What this task involves:
What's wanted is each entry repeated verbatim, minus its images.

Data records:

"""

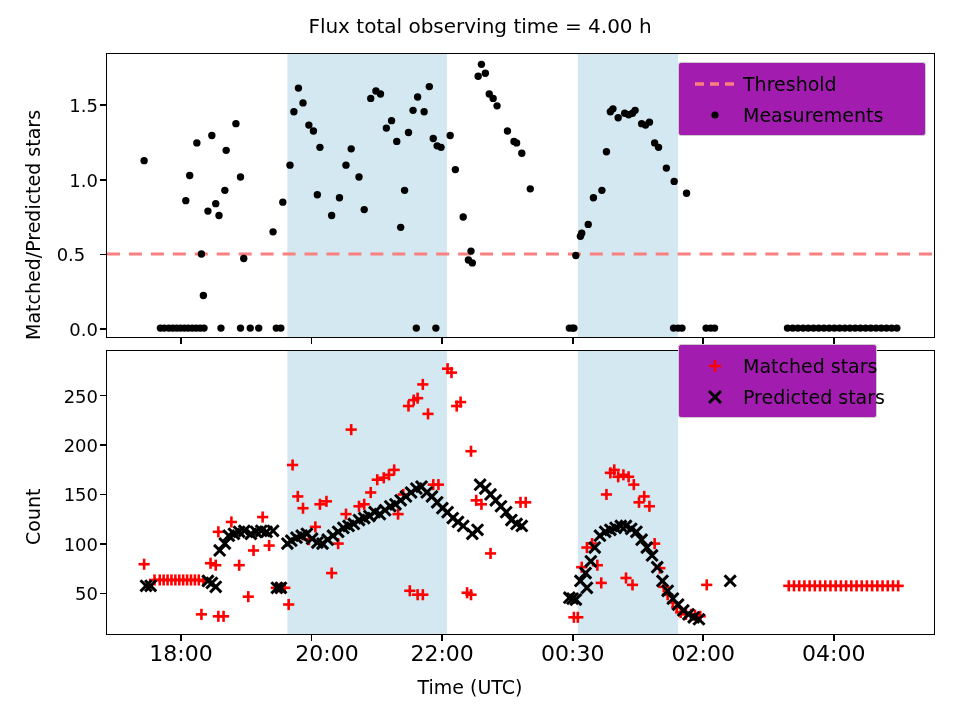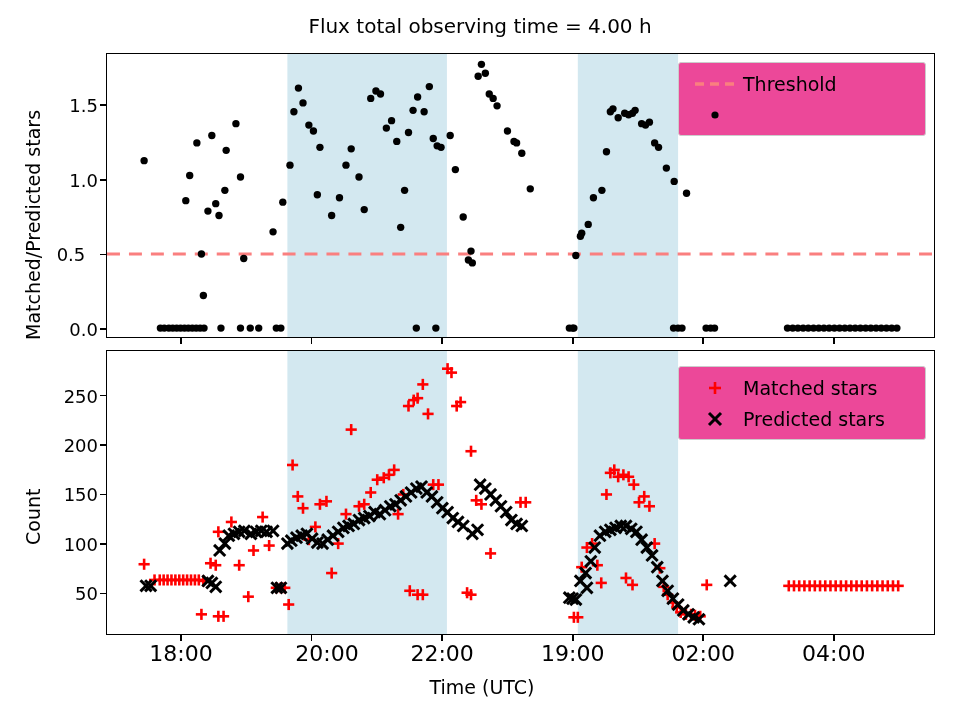"Threshold" .legend { background: #ec4899 -> #a21caf }
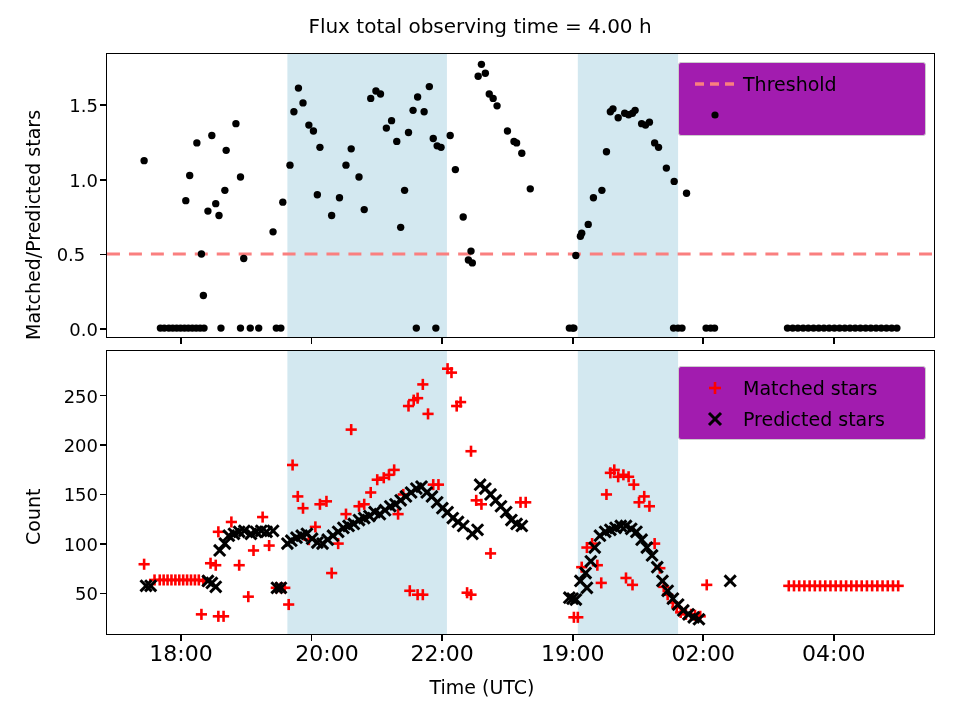"Measurements" span.legend-text { html: none -> <span>Measurements</span> }
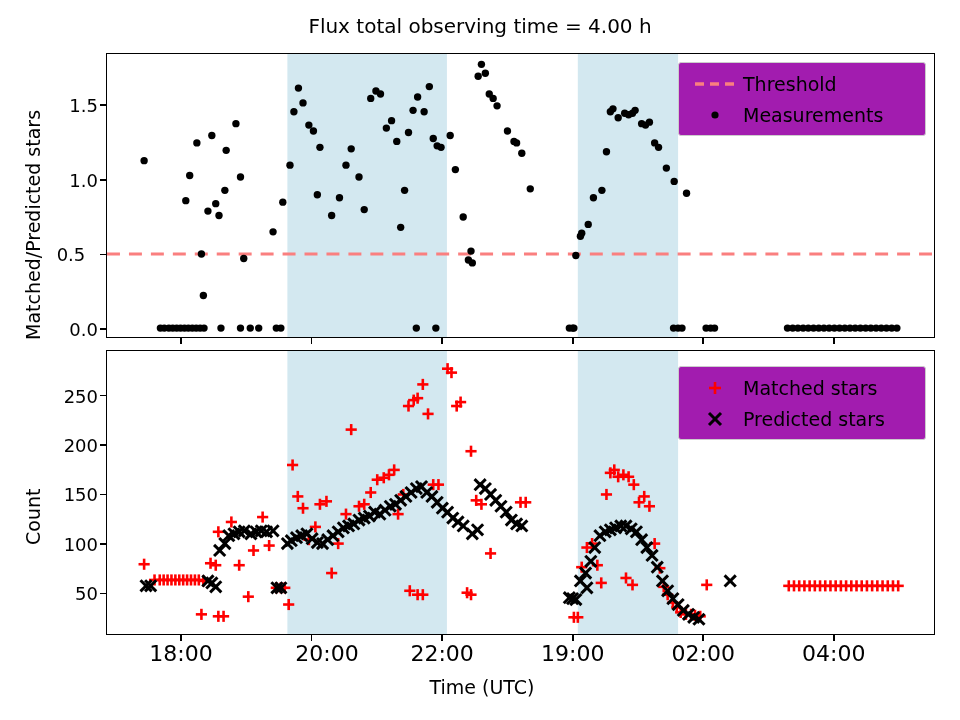"Matched stars" #legend-bottom { top: 366px -> 344px; width: 248px -> 199px }
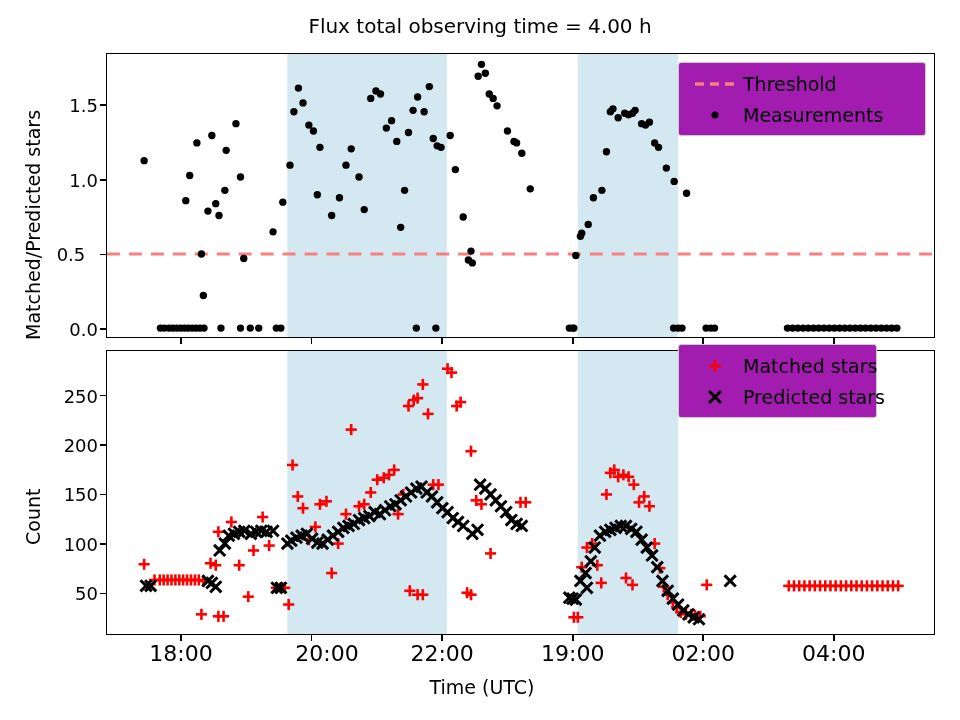"19:00" div.xtick-wrap { text: 19:00 -> 00:30 }
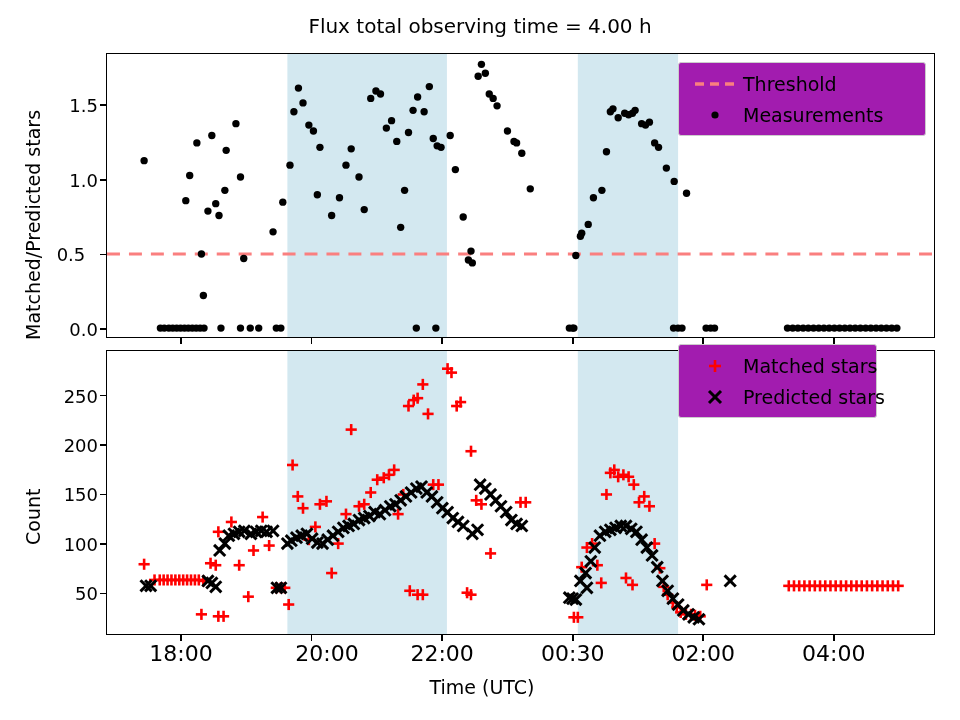"Time (UTC)" .xlabel { padding-left: 12px -> none }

"""

Your response:
"Threshold" .legend { background: #ec4899 -> #a21caf }
"Measurements" span.legend-text { html: none -> <span>Measurements</span> }
"Matched stars" #legend-bottom { top: 366px -> 344px; width: 248px -> 199px }
"19:00" div.xtick-wrap { text: 19:00 -> 00:30 }
"Time (UTC)" .xlabel { padding-left: 12px -> none }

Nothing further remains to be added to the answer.